'''
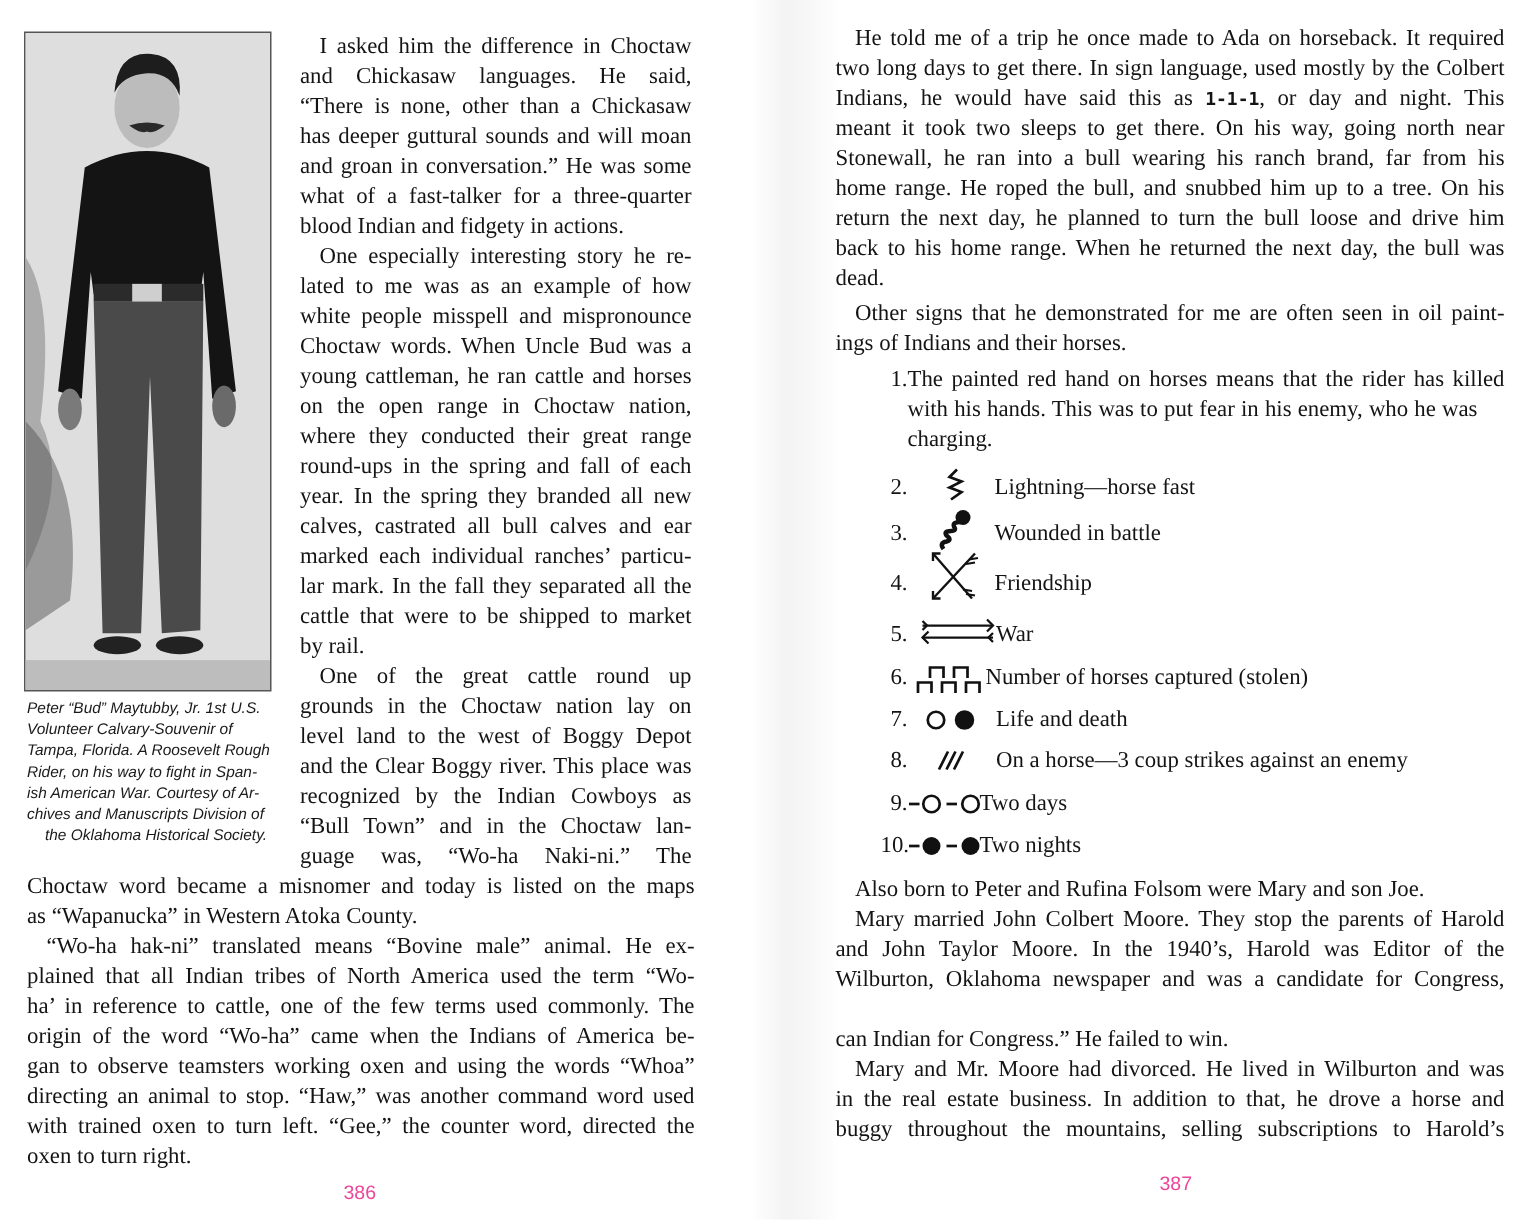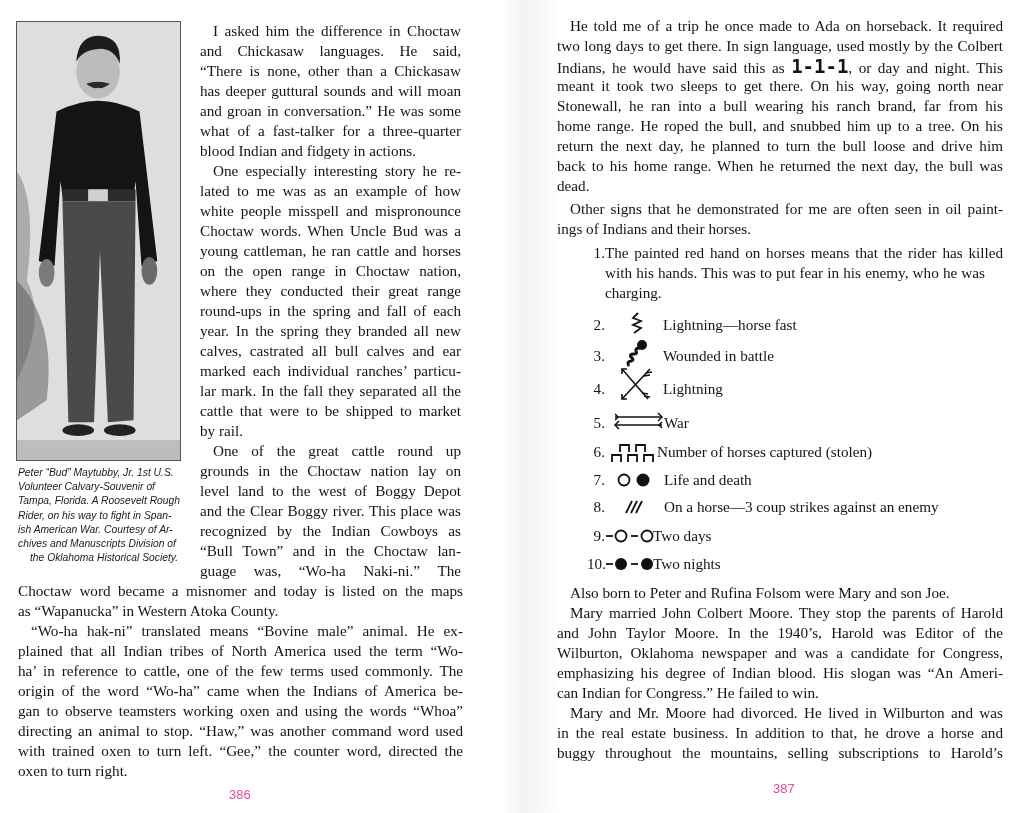--- a/index.html
+++ b/index.html
@@ -40,21 +40,21 @@
   .col-narrow .line { left: 200px; width: 261px; }
   .col-wide .line { left: 18px; width: 445px; }
   .indent { text-indent: 13px; }
 
   .right .line { left: 17px; width: 446px; }
 
   .page-num {
     position: absolute; font-family: "Liberation Sans", "DejaVu Sans", sans-serif;
     font-size: 13px; color: #ec4899;
   }
-  .mono { font-family: "DejaVu Sans Mono", "Liberation Mono", monospace; font-weight: bold; font-size: 19px; }
+  .mono { font-family: "DejaVu Sans Mono", "Liberation Mono", monospace; font-weight: bold; font-size: 12px; }
 
   .sign-row { position: absolute; left: 0; height: 24px; font-size: 15.2px; line-height: 20px; white-space: nowrap; }
   .sign-num { position: absolute; left: 45px; width: 20px; text-align: right; }
   .sign-num.wide { left: 36px; width: 30px; }
   .sign-icon { position: absolute; left: 70px; top: -4px; width: 56px; height: 28px; }
   .sign-icon svg { width: 100%; height: 100%; overflow: visible; }
   .sign-label { position: absolute; }
 </style>
 </head>
 <body>
@@ -193,21 +193,21 @@
             <line x1="12" y1="-6" x2="38" y2="24" stroke="#111" stroke-width="1.6"></line>
             <line x1="40" y1="-6" x2="12" y2="24" stroke="#111" stroke-width="1.6"></line>
             <polyline points="12,-1 12,-6 17,-6" fill="none" stroke="#111" stroke-width="1.6"></polyline>
             <polyline points="12,19 12,24 17,24" fill="none" stroke="#111" stroke-width="1.6"></polyline>
             <line x1="36" y1="-2" x2="42" y2="-3" stroke="#111" stroke-width="1.4"></line>
             <line x1="34" y1="1" x2="40" y2="0" stroke="#111" stroke-width="1.4"></line>
             <line x1="34" y1="21" x2="40" y2="22" stroke="#111" stroke-width="1.4"></line>
             <line x1="32" y1="18" x2="38" y2="19" stroke="#111" stroke-width="1.4"></line>
           </svg>
       </span>
-      <span class="sign-label" style="left:123px">Lightning</span>
+      <span class="sign-label" style="left:123px">Friendship</span>
     </div>
     <div class="sign-row" style="top:413px">
       <span class="sign-num">5.</span>
       <span class="sign-icon">
         <svg viewBox="0 0 56 28">
             <line x1="5" y1="8" x2="52" y2="8" stroke="#111" stroke-width="1.5"></line>
             <polyline points="48,4 52,8 48,12" fill="none" stroke="#111" stroke-width="1.5"></polyline>
             <polyline points="5,5 8,8 5,11 M9,5 12,8 9,11 M13,5 16,8 13,11" fill="none" stroke="#111" stroke-width="1.5"></polyline>
             <line x1="5" y1="16" x2="52" y2="16" stroke="#111" stroke-width="1.5"></line>
             <polyline points="9,12 5,16 9,20" fill="none" stroke="#111" stroke-width="1.5"></polyline>
@@ -274,21 +274,20 @@
       </span>
       <span class="sign-label" style="left:113px">Two nights</span>
     </div>
   </div>
 
   <div class="line last indent" style="top:583px">Also born to Peter and Rufina Folsom were Mary and son Joe.</div>
 
   <div class="line indent" style="top:603px">Mary married John Colbert Moore. They stop the parents of Harold</div>
   <div class="line" style="top:623px">and John Taylor Moore. In the 1940’s, Harold was Editor of the</div>
   <div class="line" style="top:643px">Wilburton, Oklahoma newspaper and was a candidate for Congress,</div>
-  <div class="line" style="top:663px">emphasizing his degree of Indian blood. His slogan was “An Ameri-</div>
   <div class="line last" style="top:683px">can Indian for Congress.” He failed to win.</div>
 
   <div class="line indent" style="top:703px">Mary and Mr. Moore had divorced. He lived in Wilburton and was</div>
   <div class="line" style="top:723px">in the real estate business. In addition to that, he drove a horse and</div>
   <div class="line" style="top:743px">buggy throughout the mountains, selling subscriptions to Harold’s</div>
 
   <div class="page-num" style="left:233px; top:781px">387</div>
 </div>
 
 </body></html>

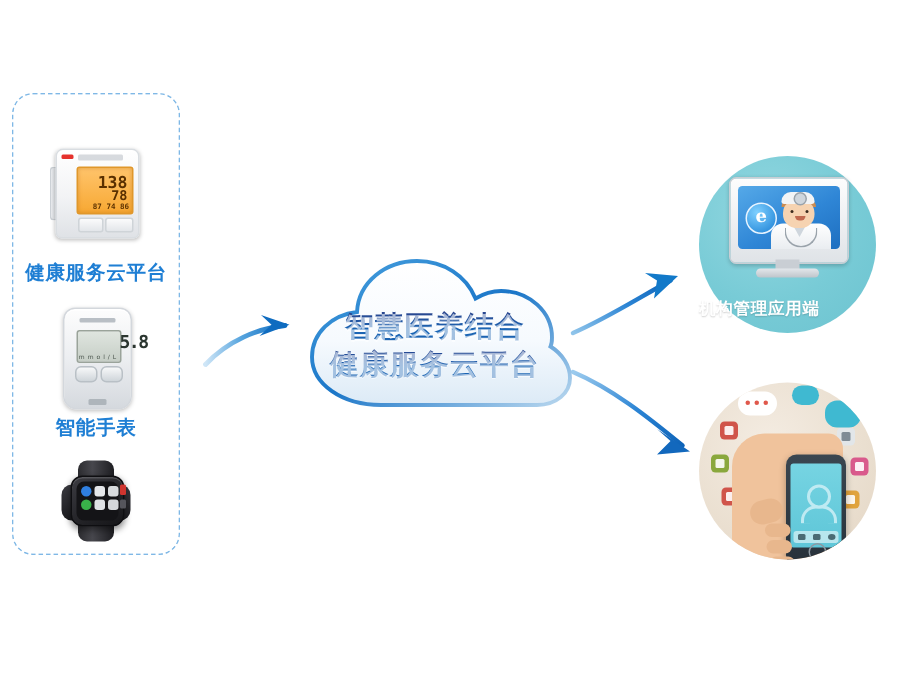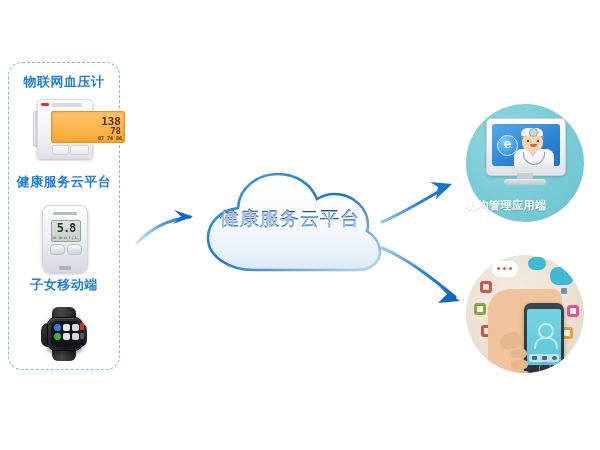--- a/index.html
+++ b/index.html
@@ -36,21 +36,20 @@
   .bpm-cuff{
     position:absolute;left:0;top:12px;width:9px;height:34px;
     background:linear-gradient(90deg,#e9ebee,#cfd4d9);
     border-radius:3px 0 0 3px;border:1px solid #cdd2d7;border-right:none;
   }
   .bpm-screen{
     position:absolute;left:13px;top:11px;width:36px;height:30px;
     background:linear-gradient(180deg,#ffc46b 0%,#f7a833 100%);
     border-radius:2px;border:1px solid #e0972b;
     box-shadow:inset 0 0 3px rgba(160,90,0,.35);
-    padding-left:36px;
   }
   .bpm-num{
     position:absolute;right:3px;color:#5a3000;font-weight:700;
     font-family:"DejaVu Sans Mono","Liberation Mono",monospace;line-height:1;
   }
   .bpm-n1{top:4px;font-size:11px;}
   .bpm-n2{top:15px;font-size:9px;text-align:right;}
   .bpm-n3{top:24px;font-size:5px;right:2px;}
   .bpm-tick{position:absolute;left:3px;top:3px;width:8px;height:3px;background:#e5322d;border-radius:1px;}
   .bpm-brand{
@@ -73,21 +72,21 @@
     box-shadow:0 1px 3px rgba(0,0,0,.25), inset 0 1px 0 #fff;
   }
   .bgm-screen{
     position:absolute;left:8px;top:14px;width:28px;height:20px;
     background:linear-gradient(180deg,#dfe5df,#c6cec6);
     border-radius:2px;border:1px solid #9aa39a;
   }
   .bgm-val{
     position:absolute;left:0;top:1px;width:28px;text-align:center;
     font-family:"DejaVu Sans Mono","Liberation Mono",monospace;
-    font-size:12px;font-weight:700;color:#2b3630;line-height:1;letter-spacing:-1px;
+    font-size:12px;font-weight:700;color:#2b3630;line-height:1;letter-spacing:-1px;padding-left:23px;
   }
   .bgm-sub{
     position:absolute;left:0;top:14px;width:28px;text-align:center;
     font-size:4px;color:#4a554d;letter-spacing:2px;
   }
   .bgm-brand{position:absolute;left:10px;top:6px;width:24px;height:3px;background:#b9bfc5;border-radius:1px;}
   .bgm-btn{
     position:absolute;top:38px;width:13px;height:9px;border-radius:4px;
     background:linear-gradient(180deg,#f7f8f9,#cfd5da);border:1px solid #b9c0c6;
   }
@@ -233,21 +232,20 @@
     font-size:11px;font-weight:700;color:#d9452f;letter-spacing:.5px;
   }
 </style>
 </head>
 <body>
 
 <div id="stage">
 
   <div class="device-panel">
 
-    <div class="dev-label lbl-bp">物联网血压计</div>
 
     <div class="bpm">
       <div class="bpm-cuff"></div>
       <div class="bpm-body">
         <div class="bpm-tick"></div>
         <div class="bpm-brand"></div>
         <div class="bpm-screen">
           <div class="bpm-num bpm-n1">138</div>
           <div class="bpm-num bpm-n2">78</div>
           <div class="bpm-num bpm-n3">87 74 86</div>
@@ -265,21 +263,21 @@
         <div class="bgm-screen">
           <div class="bgm-val">5.8</div>
           <div class="bgm-sub">mmol/L</div>
         </div>
         <div class="bgm-btn bgm-bl"></div>
         <div class="bgm-btn bgm-br"></div>
         <div class="bgm-strip"></div>
       </div>
     </div>
 
-    <div class="dev-label lbl-sw">子女移动端</div>
+    <div class="dev-label lbl-sw">智能手表</div>
 
     <div class="watch">
       <div class="watch-strap"></div>
       <div class="watch-strap2"></div>
       <div class="watch-case">
         <div class="watch-face">
           <span class="wicon wi1"></span>
           <span class="wicon wi2"></span>
           <span class="wicon wi3"></span>
           <span class="wicon wi4"></span>
@@ -344,20 +342,21 @@
                C16,54 29,42 46,40
                C47,20 65,6 86,6
                C104,6 119,16 125,31
                C130,28 136,26 142,26
                C161,26 176,40 176,57
                C176,59 176,61 175,63
                C183,68 188,76 188,84
                C188,94 179,102 166,102 Z" fill="url(#cloudfill)" stroke="url(#cloudstroke)" stroke-width="2.6"></path>
     </svg>
     <div class="cloud-text">
+      <div class="cloud-line">智慧医养结合</div>
       <div class="cloud-line">健康服务云平台</div>
     </div>
   </div>
 
   <div class="inst-circle">
     <div class="monitor">
       <div class="mon-frame">
         <div class="mon-screen">
           <div class="e-badge">e</div>
           <div class="doc">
'''
Reply with every line of the listing that has the string "Indian".

**Result of this exercise:**
-  <div class="line" style="top:663px">emphasizing his degree of Indian blood. His slogan was “An Ameri-</div>
   <div class="line last" style="top:683px">can Indian for Congress.” He failed to win.</div>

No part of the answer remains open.